WORK ITEM:
Nothing in the listing below should be skipped, so transcribe it all exactly.

EXTRACTED DATA:
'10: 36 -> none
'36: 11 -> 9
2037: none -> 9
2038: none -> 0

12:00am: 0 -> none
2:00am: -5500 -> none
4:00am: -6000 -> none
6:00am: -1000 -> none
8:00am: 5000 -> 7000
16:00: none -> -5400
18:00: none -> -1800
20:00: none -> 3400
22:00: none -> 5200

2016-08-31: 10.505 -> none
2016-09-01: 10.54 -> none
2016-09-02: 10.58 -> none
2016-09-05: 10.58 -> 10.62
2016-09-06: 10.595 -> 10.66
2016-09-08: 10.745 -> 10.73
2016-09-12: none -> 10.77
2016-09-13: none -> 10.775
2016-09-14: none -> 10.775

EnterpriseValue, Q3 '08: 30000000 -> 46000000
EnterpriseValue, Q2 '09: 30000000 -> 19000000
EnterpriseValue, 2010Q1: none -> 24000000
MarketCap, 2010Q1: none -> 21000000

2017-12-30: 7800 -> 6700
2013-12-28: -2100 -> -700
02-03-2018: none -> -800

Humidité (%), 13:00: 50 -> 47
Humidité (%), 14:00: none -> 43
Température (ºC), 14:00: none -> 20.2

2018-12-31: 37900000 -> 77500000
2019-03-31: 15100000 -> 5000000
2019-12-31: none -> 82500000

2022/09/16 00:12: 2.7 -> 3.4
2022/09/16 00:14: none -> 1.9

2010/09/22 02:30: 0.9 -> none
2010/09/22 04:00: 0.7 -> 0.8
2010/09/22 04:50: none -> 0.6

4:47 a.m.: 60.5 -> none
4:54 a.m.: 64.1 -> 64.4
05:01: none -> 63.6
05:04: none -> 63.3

YOUR RESPONSE:
'10: 36 -> none
'36: 11 -> 9
2037: none -> 9
2038: none -> 0

12:00am: 0 -> none
2:00am: -5500 -> none
4:00am: -6000 -> none
6:00am: -1000 -> none
8:00am: 5000 -> 7000
16:00: none -> -5400
18:00: none -> -1800
20:00: none -> 3400
22:00: none -> 5200

2016-08-31: 10.505 -> none
2016-09-01: 10.54 -> none
2016-09-02: 10.58 -> none
2016-09-05: 10.58 -> 10.62
2016-09-06: 10.595 -> 10.66
2016-09-08: 10.745 -> 10.73
2016-09-12: none -> 10.77
2016-09-13: none -> 10.775
2016-09-14: none -> 10.775

EnterpriseValue, Q3 '08: 30000000 -> 46000000
EnterpriseValue, Q2 '09: 30000000 -> 19000000
EnterpriseValue, 2010Q1: none -> 24000000
MarketCap, 2010Q1: none -> 21000000

2017-12-30: 7800 -> 6700
2013-12-28: -2100 -> -700
02-03-2018: none -> -800

Humidité (%), 13:00: 50 -> 47
Humidité (%), 14:00: none -> 43
Température (ºC), 14:00: none -> 20.2

2018-12-31: 37900000 -> 77500000
2019-03-31: 15100000 -> 5000000
2019-12-31: none -> 82500000

2022/09/16 00:12: 2.7 -> 3.4
2022/09/16 00:14: none -> 1.9

2010/09/22 02:30: 0.9 -> none
2010/09/22 04:00: 0.7 -> 0.8
2010/09/22 04:50: none -> 0.6

4:47 a.m.: 60.5 -> none
4:54 a.m.: 64.1 -> 64.4
05:01: none -> 63.6
05:04: none -> 63.3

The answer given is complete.